## Instructions for the task
Report every line of the records beneath this task that holds the string "tables".

Data records:
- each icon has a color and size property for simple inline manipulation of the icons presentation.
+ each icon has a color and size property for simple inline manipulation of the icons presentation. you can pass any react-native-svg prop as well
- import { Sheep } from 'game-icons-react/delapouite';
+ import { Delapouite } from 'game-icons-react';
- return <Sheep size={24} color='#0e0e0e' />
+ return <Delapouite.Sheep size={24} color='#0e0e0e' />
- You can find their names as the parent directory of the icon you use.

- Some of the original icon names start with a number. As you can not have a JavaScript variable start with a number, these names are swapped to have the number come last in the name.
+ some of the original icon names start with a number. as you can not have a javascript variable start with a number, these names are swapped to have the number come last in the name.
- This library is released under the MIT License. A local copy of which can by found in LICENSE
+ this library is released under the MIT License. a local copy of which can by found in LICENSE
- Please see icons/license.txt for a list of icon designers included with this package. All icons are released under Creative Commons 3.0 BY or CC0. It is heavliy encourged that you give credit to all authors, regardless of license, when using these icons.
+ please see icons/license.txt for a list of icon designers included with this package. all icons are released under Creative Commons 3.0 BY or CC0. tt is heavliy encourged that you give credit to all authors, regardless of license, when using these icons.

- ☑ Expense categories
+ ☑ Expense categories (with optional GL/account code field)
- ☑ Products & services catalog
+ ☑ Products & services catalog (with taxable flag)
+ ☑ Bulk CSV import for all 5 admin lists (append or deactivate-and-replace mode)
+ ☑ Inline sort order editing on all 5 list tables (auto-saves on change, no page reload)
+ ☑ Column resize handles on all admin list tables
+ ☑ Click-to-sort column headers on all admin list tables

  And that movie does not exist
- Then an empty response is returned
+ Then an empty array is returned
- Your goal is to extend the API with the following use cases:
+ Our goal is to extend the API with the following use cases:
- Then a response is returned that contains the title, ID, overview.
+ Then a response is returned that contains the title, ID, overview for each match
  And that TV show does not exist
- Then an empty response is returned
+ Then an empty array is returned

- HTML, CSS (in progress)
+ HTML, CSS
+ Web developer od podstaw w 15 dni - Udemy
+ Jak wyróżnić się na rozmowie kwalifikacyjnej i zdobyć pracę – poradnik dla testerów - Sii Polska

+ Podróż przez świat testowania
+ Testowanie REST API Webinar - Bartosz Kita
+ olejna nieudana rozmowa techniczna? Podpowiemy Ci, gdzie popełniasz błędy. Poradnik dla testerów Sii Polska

## Written solution
+ ☑ Inline sort order editing on all 5 list tables (auto-saves on change, no page reload)
+ ☑ Column resize handles on all admin list tables
+ ☑ Click-to-sort column headers on all admin list tables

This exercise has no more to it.